Change detection data
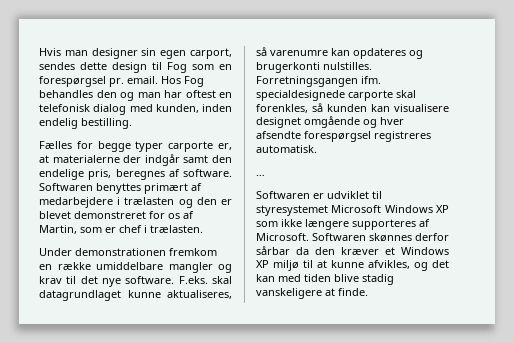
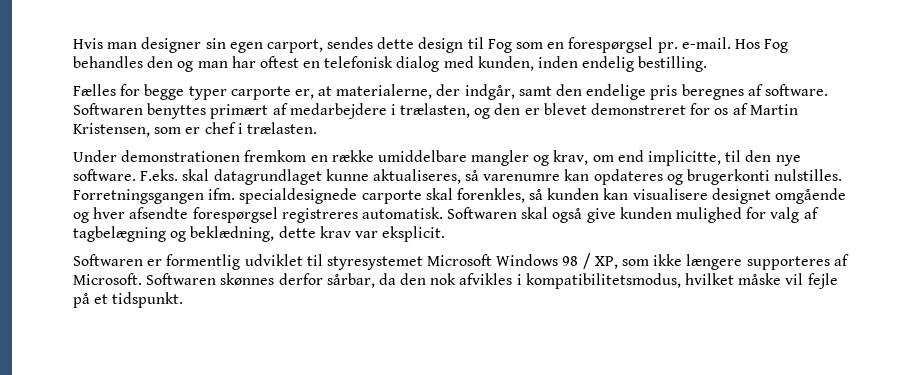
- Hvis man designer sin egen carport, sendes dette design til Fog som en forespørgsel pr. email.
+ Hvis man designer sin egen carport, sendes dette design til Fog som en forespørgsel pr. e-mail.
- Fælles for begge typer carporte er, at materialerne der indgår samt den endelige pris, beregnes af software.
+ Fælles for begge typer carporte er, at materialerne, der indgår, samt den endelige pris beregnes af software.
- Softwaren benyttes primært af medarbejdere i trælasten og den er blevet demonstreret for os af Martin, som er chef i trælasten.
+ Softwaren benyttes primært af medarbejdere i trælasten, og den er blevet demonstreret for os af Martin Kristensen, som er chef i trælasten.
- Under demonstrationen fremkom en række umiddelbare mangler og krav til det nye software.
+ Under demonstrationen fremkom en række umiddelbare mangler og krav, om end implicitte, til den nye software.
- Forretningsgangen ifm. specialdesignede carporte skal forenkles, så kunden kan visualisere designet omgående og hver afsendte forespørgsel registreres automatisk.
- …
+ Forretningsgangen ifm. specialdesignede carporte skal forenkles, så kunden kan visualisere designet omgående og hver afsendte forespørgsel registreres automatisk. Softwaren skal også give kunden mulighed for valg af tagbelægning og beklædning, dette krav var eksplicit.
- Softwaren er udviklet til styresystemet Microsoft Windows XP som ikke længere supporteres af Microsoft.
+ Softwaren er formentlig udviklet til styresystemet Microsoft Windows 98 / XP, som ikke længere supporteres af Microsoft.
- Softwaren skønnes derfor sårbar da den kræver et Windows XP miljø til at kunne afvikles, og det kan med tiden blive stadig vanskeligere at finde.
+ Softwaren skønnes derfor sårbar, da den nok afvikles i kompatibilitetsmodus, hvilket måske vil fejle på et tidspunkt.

### PROMPT
Show all lines above holding the word "medarbejdere".

### SOLUTION FOR THIS EXERCISE
- Softwaren benyttes primært af medarbejdere i trælasten og den er blevet demonstreret for os af Martin, som er chef i trælasten.
+ Softwaren benyttes primært af medarbejdere i trælasten, og den er blevet demonstreret for os af Martin Kristensen, som er chef i trælasten.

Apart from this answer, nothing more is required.